Oh man, we are going to miss Alberto Contador when heads into retirement this year.
Who else has the audacity, the willingness, the exuberance, the sense of drama, the optimism and aggression, the tactical skills, the improvisational brilliance to wake up a bike race?
Hint: it’s not Chris Froome, he of the clinical, scripted, watts-based, scientific approach to winning.
Just for a moment, put aside the steak con clenbuterol and revel in his majesty on stage 12 of the Vuelta. Having crawled his way into the top ten the day before, you would think that a transition stage was time for a pause, a detente, a take it easy before the mountainous weekend.
No, that’s not Alberto.
At the foot of the second-category Puerto del Torcal, he blasted off the front, dancing away like the Pistolero of old. It was a flashback, like Contador had magically taken 5 years off his age.
Nicolas Roche (BMC Racing) attempted to tag along but quickly realized that the Spaniard’s place was too extreme to even sit in the well of the Trek Segafredo captain.

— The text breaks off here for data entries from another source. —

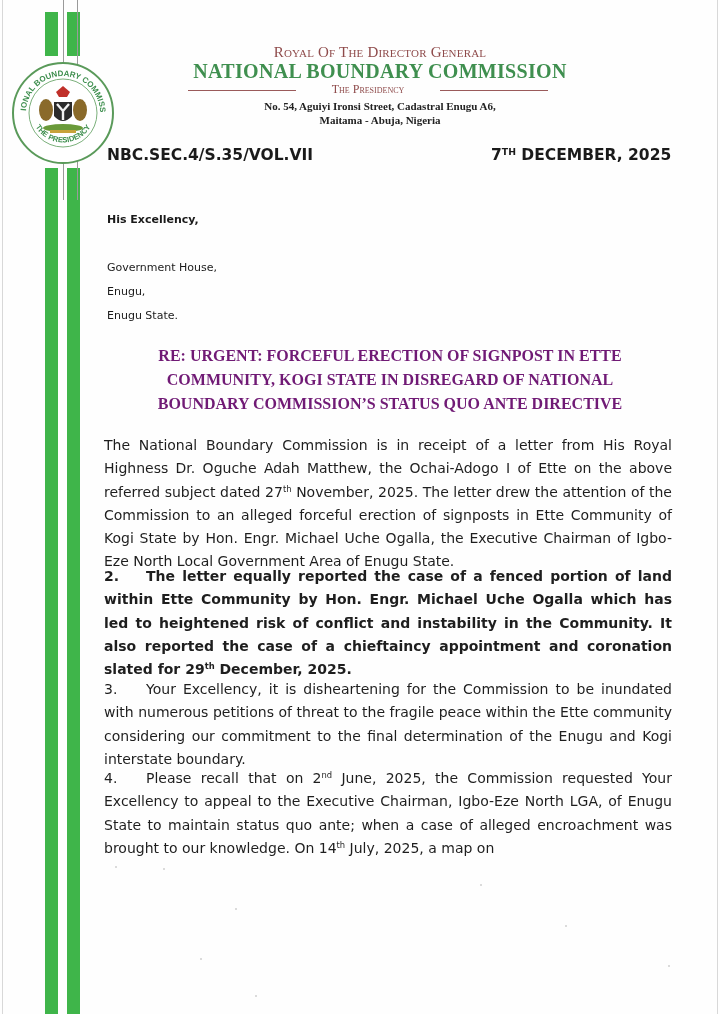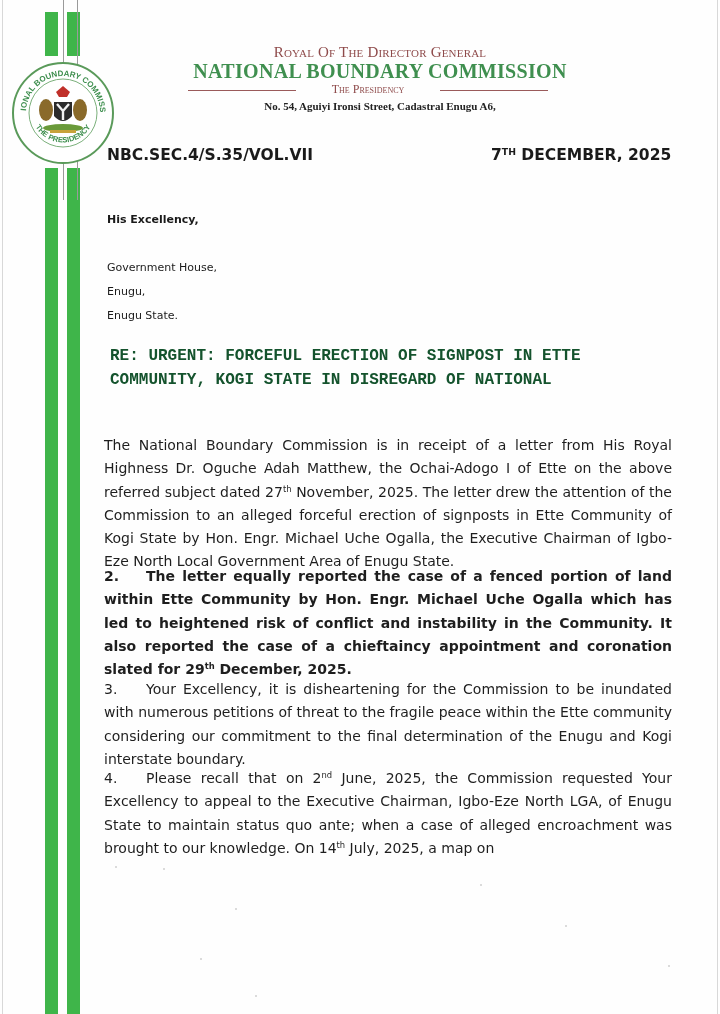"Maitama - Abuja, Nigeria" div.hdr { html: none -> <div>Maitama - Abuja, Nigeria</div> }
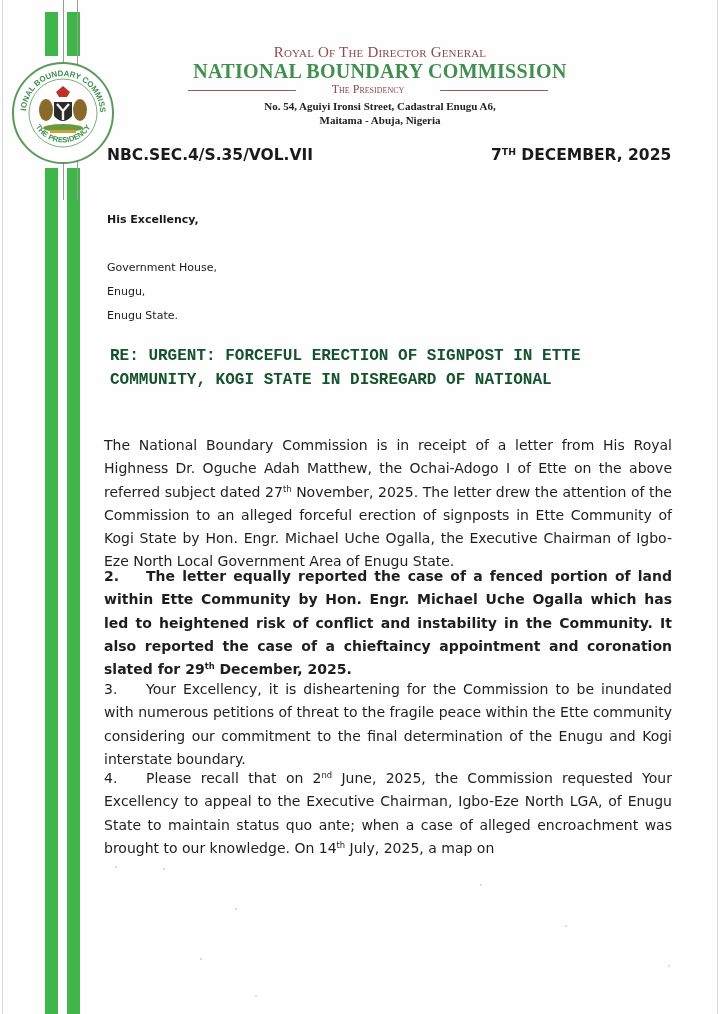"RE: URGENT: FORCEFUL ERECTION OF" .subject { color: #14532d -> #701a75; font-family: Liberation Mono, monospace -> Liberation Serif, serif; text-align: left -> center }
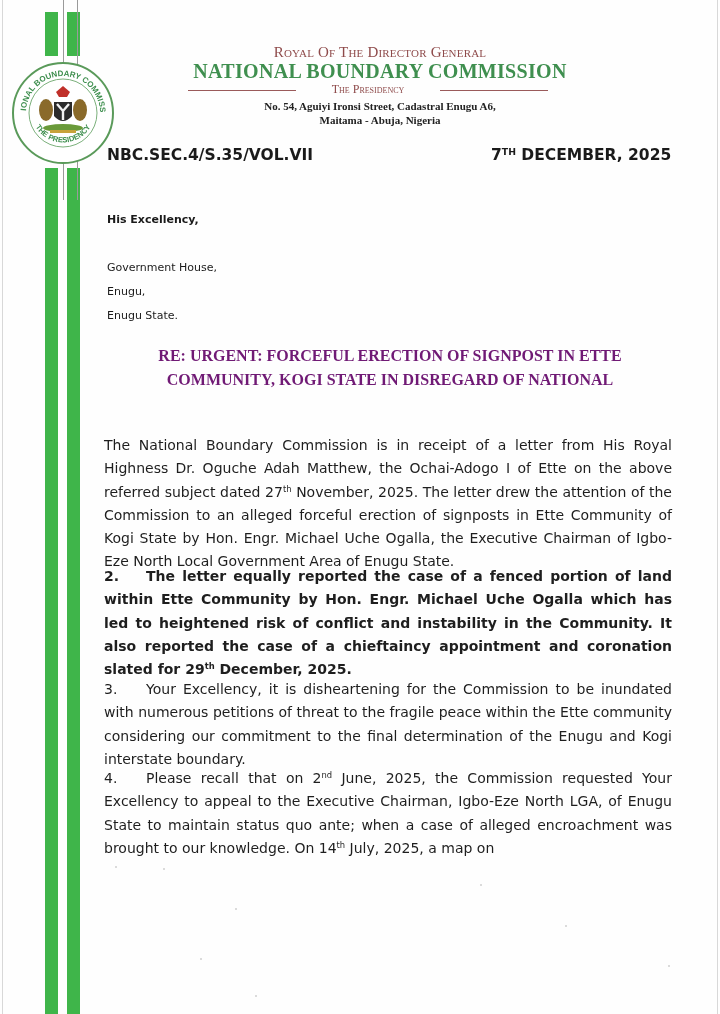"BOUNDARY COMMISSION’S STATUS QUO ANTE" div { html: none -> <div>BOUNDARY COMMISSION’S STATUS QUO ANTE DIRECTIVE</div> }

Again and again, Contador jumped out of the saddle, driving the pace and drawing energy and motivation from his countrymen lining the roadside. One message, painted on the road, said “Un millón de gracias, Alberto, another one written in big black letters on a white bedsheets said “Gracias for todos.”
He was flying up the road, turning back the clock, terrifying the peloton and Sky with yet another improvised attack.
Then down with Froome, not one but twice. Froome dropped from the GC group of Nibali and Are, Froome chasing with Wout Poels and Mikel Nieve. Without them, he would have lost more than 42 seconds to Contador and 20 to Nibali. Sky’s massive budget swung into action and bought time back.
Still, there was no bringing back Contador. And when he picked up his teammate Edward Theuns from the early breakaway, he had extra firepower to extend his gap. On the fast rollers that gently defended the backside, the Belgian sprinter gave Contador everything he had left. “I think my legs never hurt so much in my life, I gave it everything I had.”
The race that Froome and Sky had slowly and restlessly been strangling to death suddenly loaded to life. Once again, Contador was animator and hero, taking the race in his legs and blowing it apart. (If there’s a crowdfunding effort to save the Cannondale-Drapac squad, how much can we contribute to keep Alberto for one more season?)
We will miss the Spaniard when he hangs up his wheels and returns to Pinto and his family. We live in a world of analytics and big data and machine learning that quantifies every act, not matter how small. To twist the English poet T.S. Eliot, we have measured out our lives in watt counts. Science claims all the answers and Sky is as much a cycling team as a collection of lab rats.
In this new era, Contador is almost anachronistic, a thrown-back, an old school rider in the Land of Metrics. Forget the steak and love the man. We’ll miss him terribly when he’s gone.